Fifty-year-old Jamuna Waghela, who escaped death by a whisker on the fateful night of 26/11, recalls with horror how her young son was shot dead after serving a glass of water to gun-wielding Ajmal Kasab and wants the Pakistani terrorist hanged without delay.
“Why has Kasab been kept alive? He should not be shown any mercy and hanged without delay,” says an angry Jamuna as she waits for justice to be done to her family five days from now when the anti-terror court is to pronounce its verdict in the 26/11 Mumbai terror attack case.
“What has he (Kasab) gained from killing my son? Why they (terrorists) do all this? He killed my son for giving a glass of water?” asks a livid Jamuna fighting back tears.
According to police, Jamuna’s son Thakur Wagela (32), a sweeper at government-run GT Hospital in south Mumbai, was shot dead by Kasab at his hut located in a lane near Cama Hospital.

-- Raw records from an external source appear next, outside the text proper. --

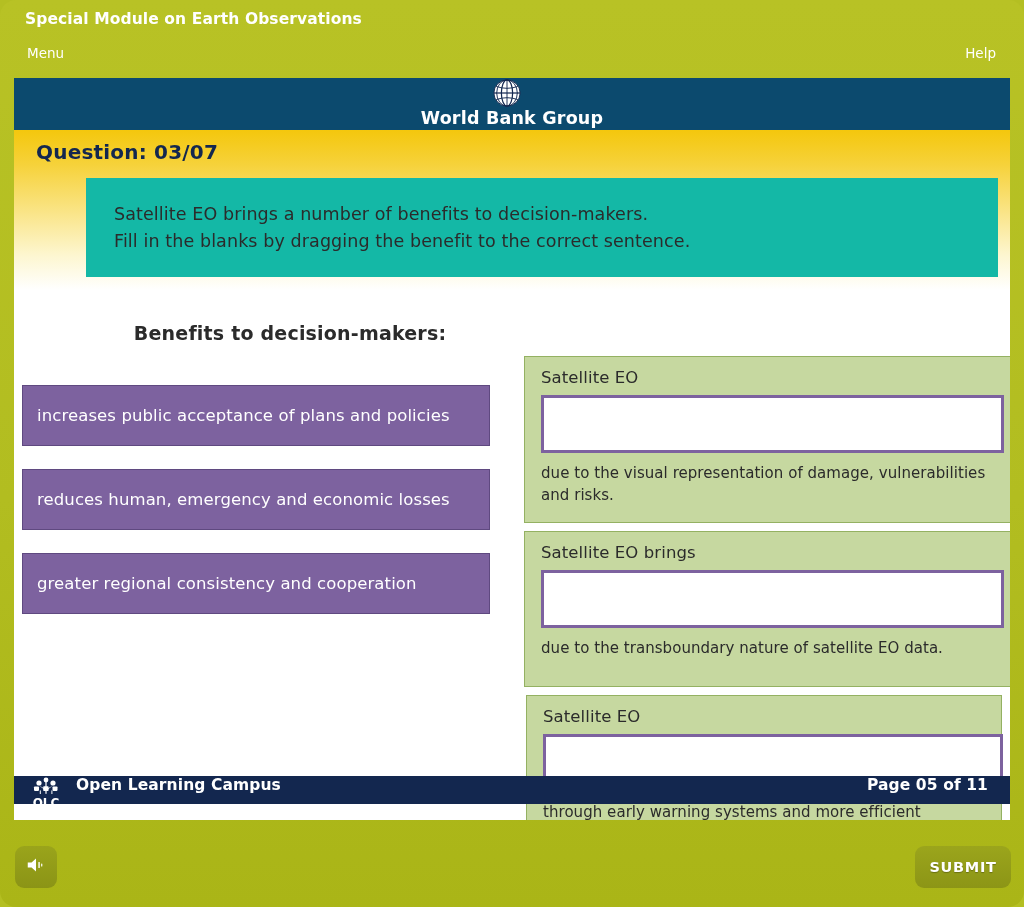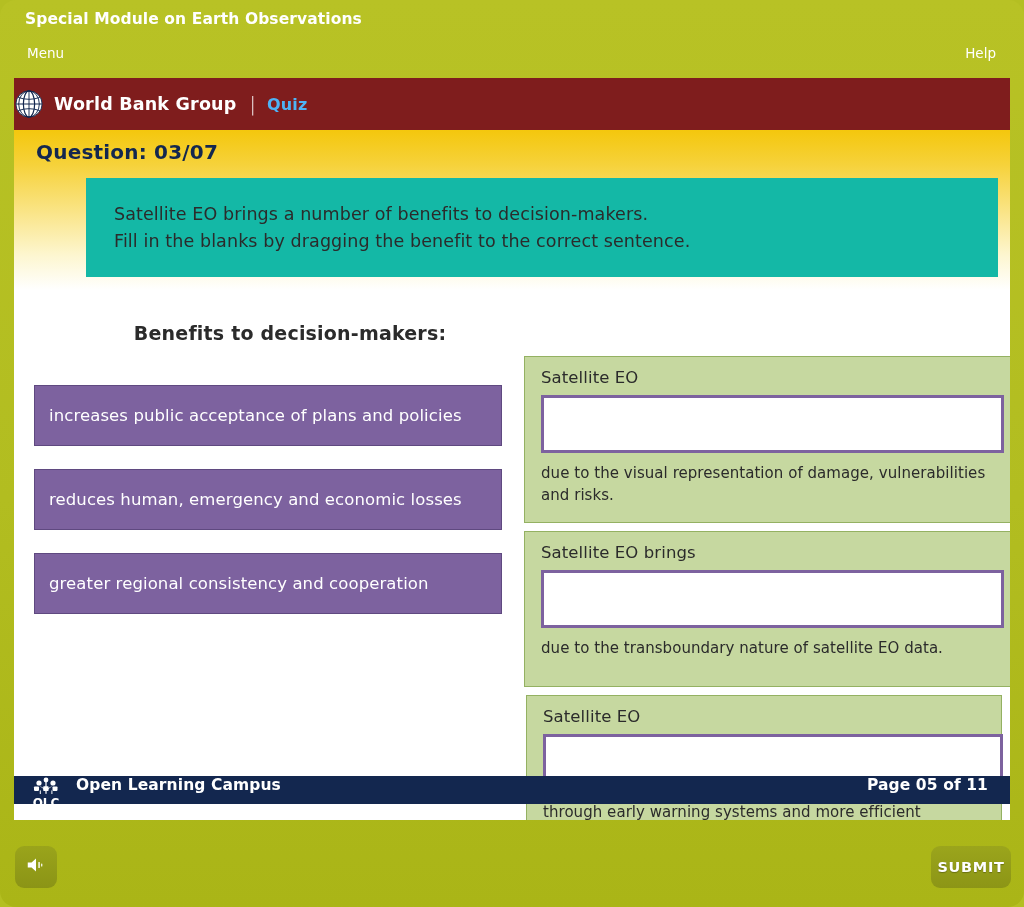--- a/index.html
+++ b/index.html
@@ -68,10 +68,11 @@
     left: 0; top: 0;
     width: 996px;
     height: 52px;
-    background: #7f1d1d;
+    background: #0c4a6e;
     display: flex;
     align-items: center;
     padding-left: 0;
+    flex-direction: column;
   }
   .wb-globe {
     width: 30px; height: 30px;

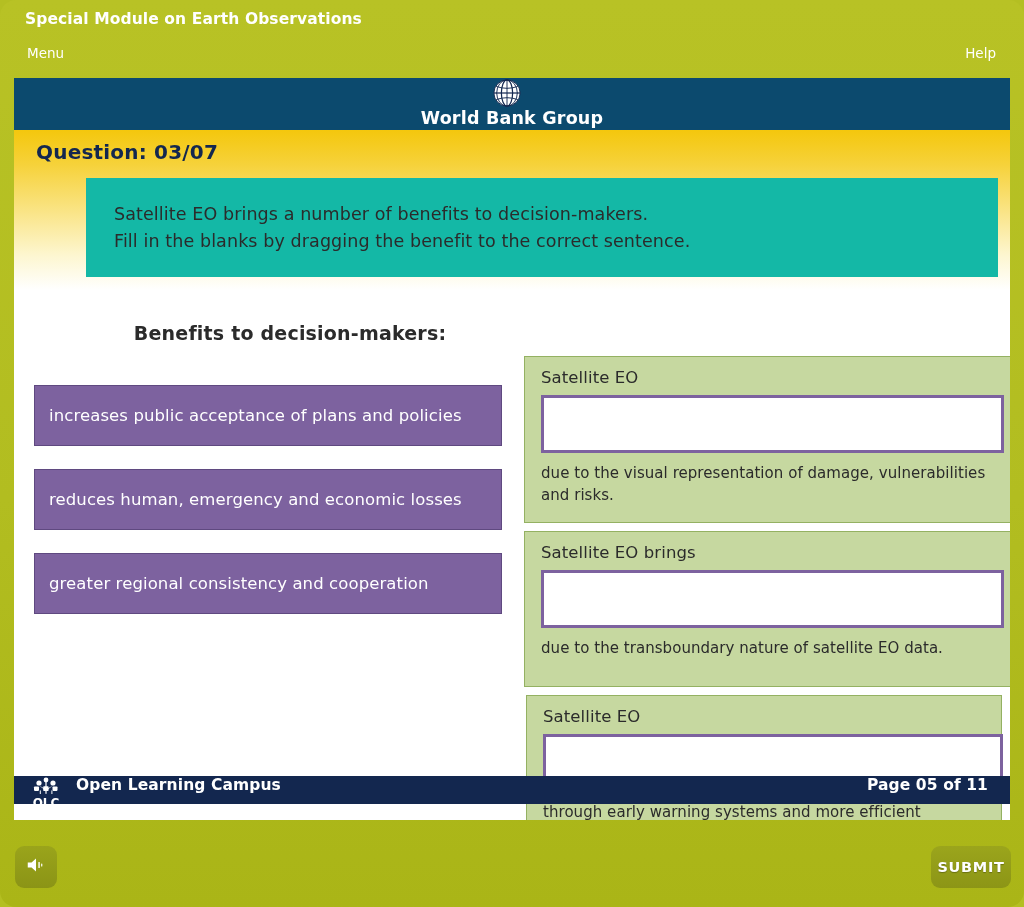--- a/index.html
+++ b/index.html
@@ -156,7 +156,7 @@
   }
   .drag-list {
     position: absolute;
-    left: 20px; top: 95px;
+    left: 8px; top: 95px;
     width: 468px;
   }
   .drag-item {

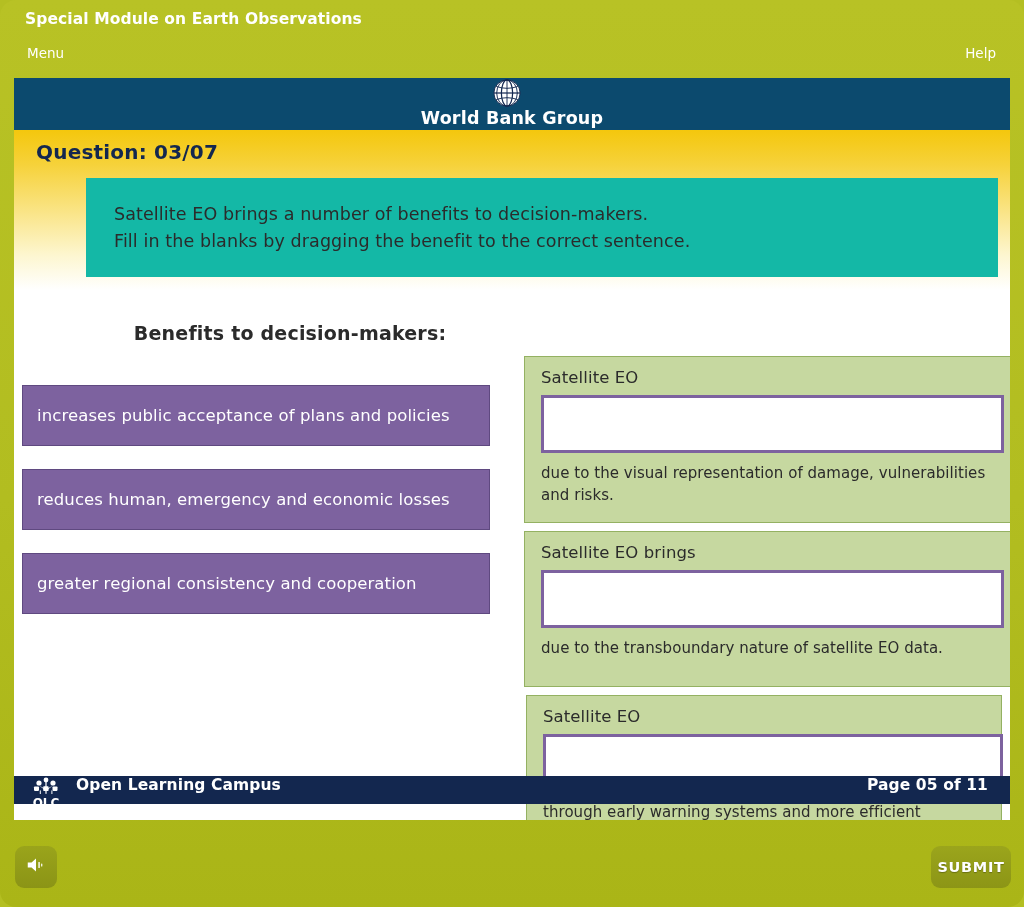--- a/index.html
+++ b/index.html
@@ -265,7 +265,7 @@
   .submit-btn {
     position: absolute;
     right: 13px; top: 26px;
-    width: 80px; height: 42px;
+    width: 96px; height: 42px;
     background: linear-gradient(180deg, #9ba51c 0%, #8c9516 100%);
     border-radius: 9px;
     display: flex;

On November 26, 2008, Kasab and his accomplice Abu Ismail, along with eight others, came from Pakistan by sea and struck terror at various places including Taj Mahal Hotel, Nariman House, Oberoi hotel and CST terminus, killing 166 people and injuring many more.
Kasab fatally injured Thakur before walking into Cama Hospital where he exchanged fire with security personnel.

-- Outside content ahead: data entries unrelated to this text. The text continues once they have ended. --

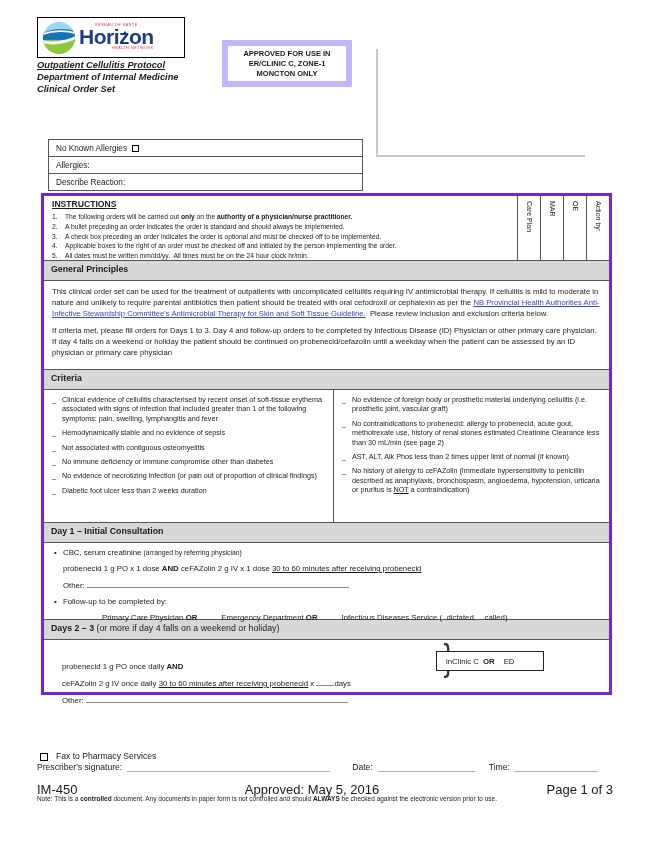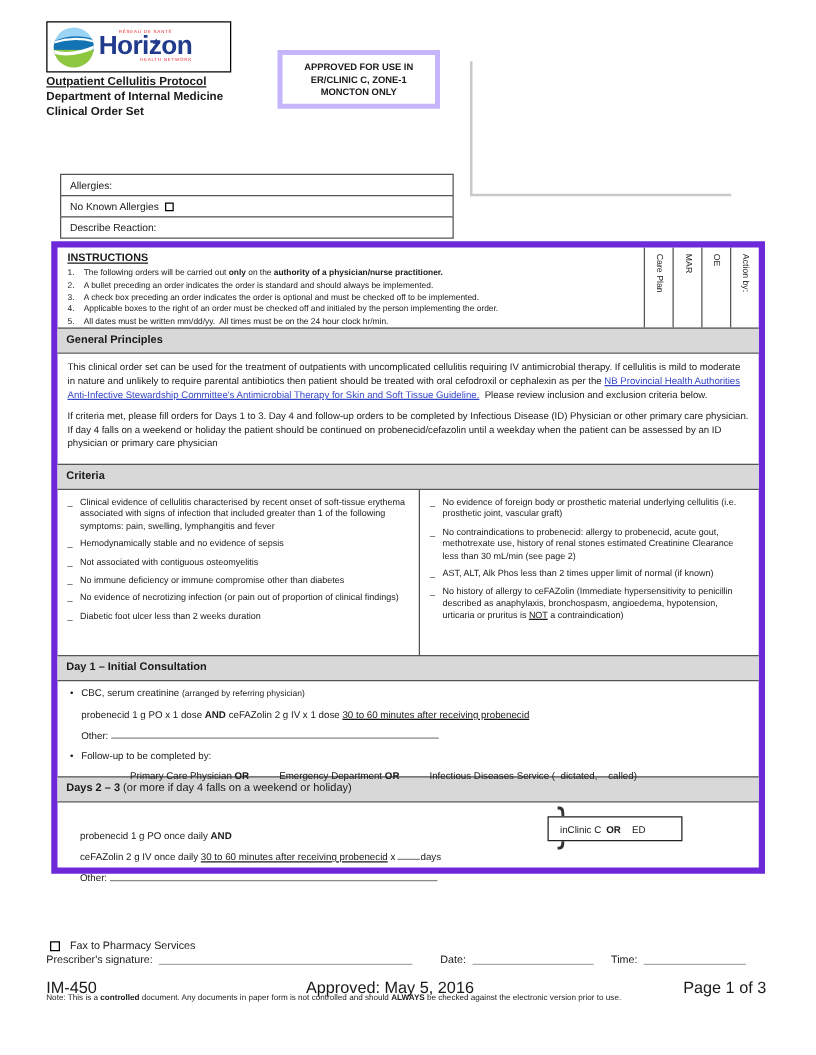--- a/index.html
+++ b/index.html
@@ -26,7 +26,7 @@
     border-left:3px solid transparent; border-right:3px solid transparent; border-bottom:4px solid #203a8c; }
   .title-block { left:37px; top:59px; font-size:9.3px; font-weight:bold; line-height:12px; }
   .title-line1 { text-decoration:underline; }
-  .approved-box { left:222px; top:40px; width:130px; height:47px; border:4px solid #c4b5fd;
+  .approved-box { left:222px; top:40px; width:130px; height:47px; border:6px solid #c4b5fd;
     display:flex; flex-direction:column; justify-content:center; align-items:center;
     font-size:7.5px; font-weight:bold; text-align:center; line-height:10px; }
   .patient-area { left:376px; top:49px; width:209px; height:108px;

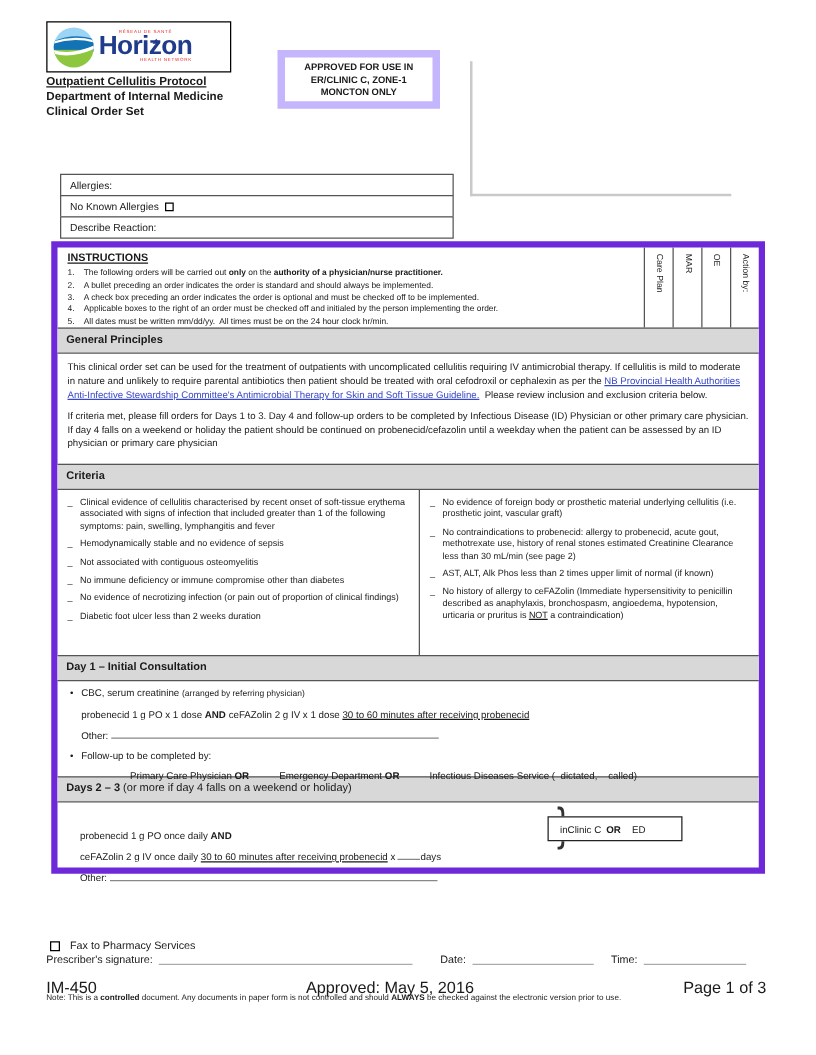--- a/index.html
+++ b/index.html
@@ -24,7 +24,7 @@
   .tagline-bottom { color:#e8262d; font-size:3.6px; letter-spacing:.6px; text-align:right; display:block; margin-top:1px; }
   .i-roof { position:absolute; top:7px; left:43px; width:0; height:0;
     border-left:3px solid transparent; border-right:3px solid transparent; border-bottom:4px solid #203a8c; }
-  .title-block { left:37px; top:59px; font-size:9.3px; font-weight:bold; line-height:12px; }
+  .title-block { left:37px; top:59px; font-size:9.3px; font-weight:bold; line-height:12px;font-style:italic; }
   .title-line1 { text-decoration:underline; }
   .approved-box { left:222px; top:40px; width:130px; height:47px; border:6px solid #c4b5fd;
     display:flex; flex-direction:column; justify-content:center; align-items:center;

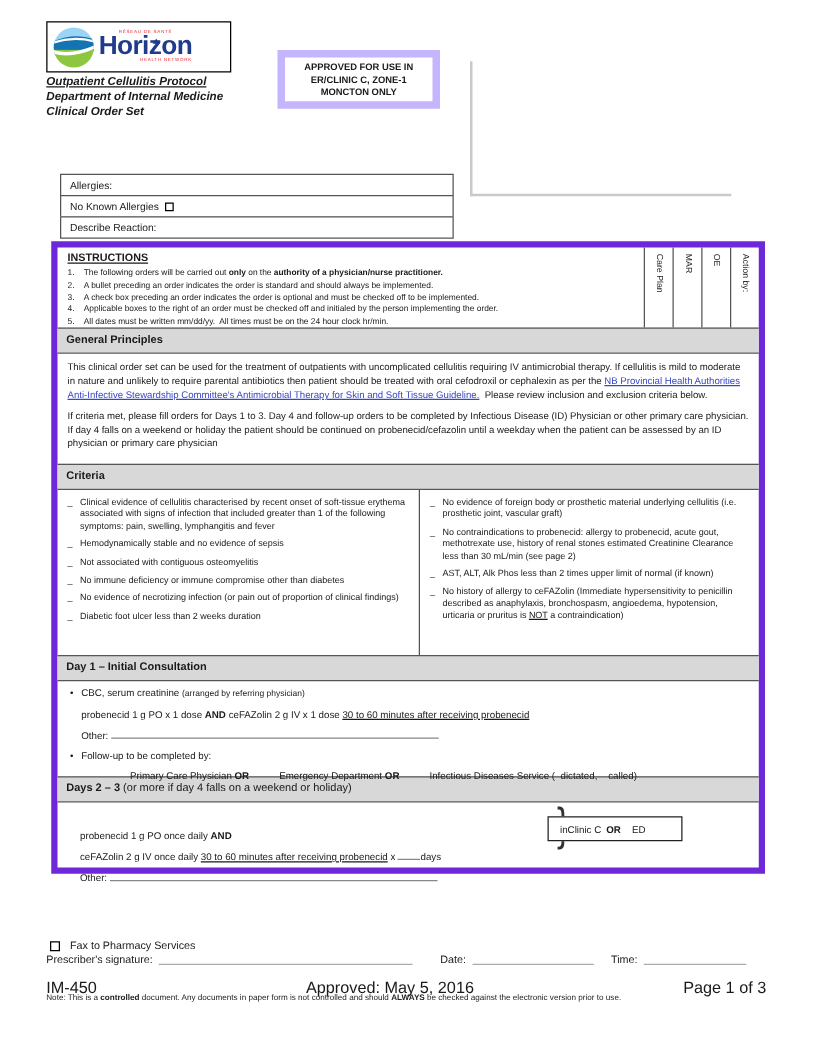--- a/index.html
+++ b/index.html
@@ -137,11 +137,11 @@
 
   <div class="abs allergy-table">
     <div class="allergy-row">
-      <span>Allergies:</span>
-    </div>
-    <div class="allergy-row">
       <span>No Known Allergies</span>
       <span class="cbx"></span>
+    </div>
+    <div class="allergy-row">
+      <span>Allergies:</span>
     </div>
     <div class="allergy-row">
       <span>Describe Reaction:</span>

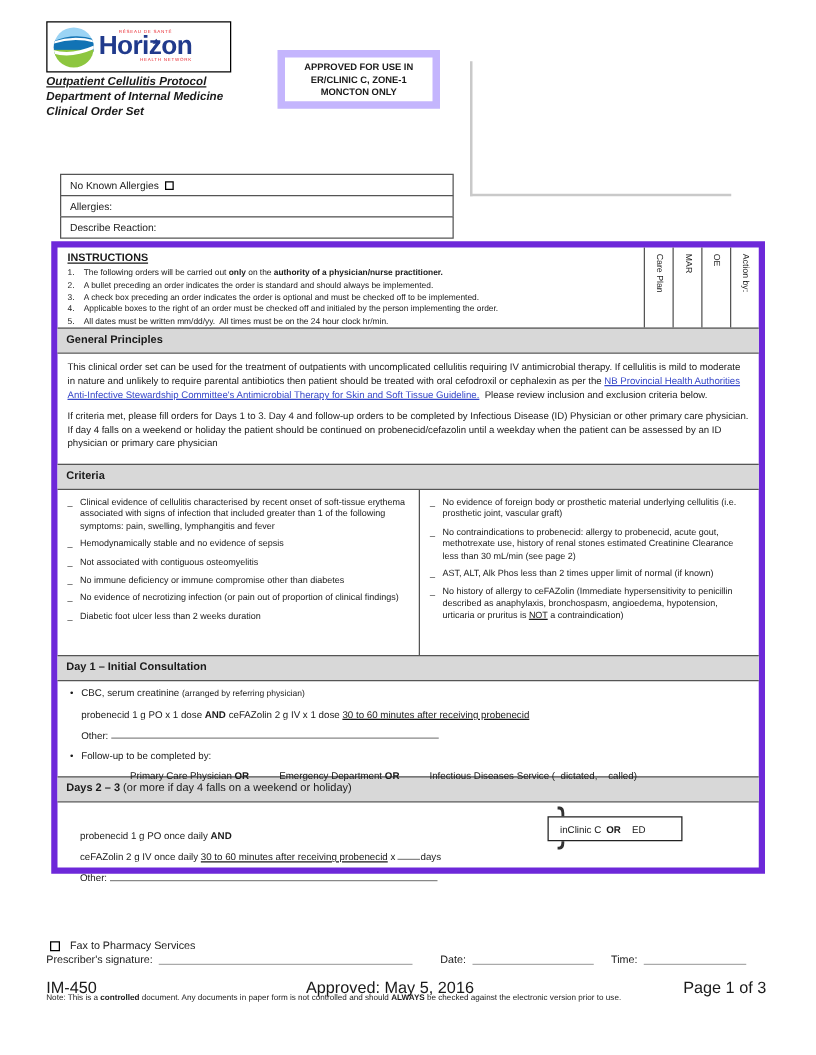--- a/index.html
+++ b/index.html
@@ -41,7 +41,7 @@
   .allergy-row .cbx { margin-left:5px; }
 
   
-  .orders-table { left:41px; top:193px; width:571px; border:5px solid #6d28d9; background:#fff; }
+  .orders-table { left:41px; top:193px; width:571px; border:3px solid #6d28d9; background:#fff; }
   .row { border-top:1px solid #555; }
   .row:first-child { border-top:none; }
   .r-instr { height:64px; display:flex; }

Later, outside the hospital he shot dead the then ATS chief Hemant Karkare, DIG Ashok Kamte and encounter specialist Vijay Salaskar.
“At 10 pm, I was standing outside my house while my son and grandson were having dinner. Two persons (Kasab and Ismail) came dashing down the lane outside and one of them, later identified as Ajmal Kasab, stopped near my house when I asked him what he wanted,” recounted Jamuna.
“His associate immediately opened fire at me but luckily the bullets did not hit me. I hid behind a hut as Kasab walked up to my son and asked for water,” said Jamuna, whose husband Budhai (60) too is a sweeper at GT hospital.
“I could see my son offer Kasab a glass of water with trembling hands. The terrorist gulped it down and coolly shot at my son who slumped to the ground as I watched helplessly in horror,” she said clutching Thakur’s photo.
She, however, thanks God for the little mercy shown to her. “Kasab did not see my grandson or he would have got killed too.”
“The whole night I was not informed about my son’s death and told he was undergoing treatment. The next day, when I went to the hospital, I found him dead,” recalls Jamuna.
“My son’s innocent face still haunts me. I get up every night thinking somebody has broken into my house. I feel scared to even sit outside my house late in the evening,” she says.
Thakur has left behind his wife and three children.
Though his wife has been given a sweeper’s job at GT Hospital and a flat in Sion in central Mumbai by the state government their welfare is a source of constant worry, Jamuna added.